Когда Катерина поступила в пищевой институт, свекровь задала шумный обед: «Видела, Катюха, чем мужиков на лопатки кладут? Не послушайся ты меня с абортом, прими смолоду обузу – он и рад, мужик-крепостник. И вешал бы тебе одного за одним, и вешал! А врачиху-свекруху послушать – и что вышло? Сама в люди определилась, вот муж твой и на лопатках. Не очень-то зазнавайся, Денис Андреевич!»

Одним словом, в разгар зимы и первой институтской сессии подал младший Самохвалов на развод с женою. На суде сослался на ребенка. Развели.

В-третьих, на новую квартиру переезжать стало некому. Бывший муж сразу отказался в ее пользу от кооперативного пая, а когда дом заселили, то и Катя в нем жить не стала. У матери места для нее хватало, разговорами дочери та не докучала, и счастливо ей было, что в заботах лекций да экзаменов Катюша преуспевала, точно как и в школе.

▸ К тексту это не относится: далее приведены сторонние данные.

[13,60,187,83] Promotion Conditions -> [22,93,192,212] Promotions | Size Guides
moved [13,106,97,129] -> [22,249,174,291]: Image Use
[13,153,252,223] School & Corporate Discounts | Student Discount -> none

Денисовы родичи горевали, как могли, месяца два с небольшим. Дальше у матери пошли хлопоты с мужем, поскольку Самохвалова-папу на полгода за границу направляли по линии обмена ихних электриков с нашими. Пока электриков меняли, Денис-сын взвился к новой жизни словно под током высокого напряжения. На что уж отец был тихим элементом этого дома, и тот всплеснул руками. На что уж мать была и умница, и врач, и самодержец, но и она махнула рукой.